--- SUPPLIED MATERIAL ---

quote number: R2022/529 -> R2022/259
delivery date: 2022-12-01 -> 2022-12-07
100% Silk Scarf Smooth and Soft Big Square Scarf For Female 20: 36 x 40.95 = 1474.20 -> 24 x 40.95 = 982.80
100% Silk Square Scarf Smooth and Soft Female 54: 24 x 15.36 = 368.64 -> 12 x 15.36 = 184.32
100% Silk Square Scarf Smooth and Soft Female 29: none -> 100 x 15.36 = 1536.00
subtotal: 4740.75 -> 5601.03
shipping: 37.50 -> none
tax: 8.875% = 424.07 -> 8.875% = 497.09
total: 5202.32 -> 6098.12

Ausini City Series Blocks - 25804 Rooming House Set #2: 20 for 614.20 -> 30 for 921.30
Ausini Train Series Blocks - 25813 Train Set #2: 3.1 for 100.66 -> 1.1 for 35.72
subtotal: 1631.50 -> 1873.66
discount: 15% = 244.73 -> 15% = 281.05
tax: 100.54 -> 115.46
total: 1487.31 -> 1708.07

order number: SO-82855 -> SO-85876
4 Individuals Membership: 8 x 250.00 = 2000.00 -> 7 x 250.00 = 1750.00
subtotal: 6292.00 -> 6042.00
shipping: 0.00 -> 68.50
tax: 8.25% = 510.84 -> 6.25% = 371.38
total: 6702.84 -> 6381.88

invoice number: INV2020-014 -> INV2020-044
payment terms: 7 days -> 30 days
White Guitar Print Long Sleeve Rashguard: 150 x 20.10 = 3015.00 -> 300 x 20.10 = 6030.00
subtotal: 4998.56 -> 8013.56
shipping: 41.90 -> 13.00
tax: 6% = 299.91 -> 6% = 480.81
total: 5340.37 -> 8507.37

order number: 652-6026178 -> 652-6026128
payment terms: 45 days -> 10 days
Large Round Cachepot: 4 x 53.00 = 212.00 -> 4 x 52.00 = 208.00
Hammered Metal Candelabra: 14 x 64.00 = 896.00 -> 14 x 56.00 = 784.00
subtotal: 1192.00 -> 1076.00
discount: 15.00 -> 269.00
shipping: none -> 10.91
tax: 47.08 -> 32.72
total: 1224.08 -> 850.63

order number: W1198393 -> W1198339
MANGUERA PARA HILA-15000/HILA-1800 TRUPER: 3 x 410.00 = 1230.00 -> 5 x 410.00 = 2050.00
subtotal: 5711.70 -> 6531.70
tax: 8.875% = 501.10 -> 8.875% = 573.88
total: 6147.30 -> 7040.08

---

▶ **YOUR GOAL**
Check which lines of the entries hold the word "Square", then please give only how many there are.

▶ **YOUR SOLUTION**
3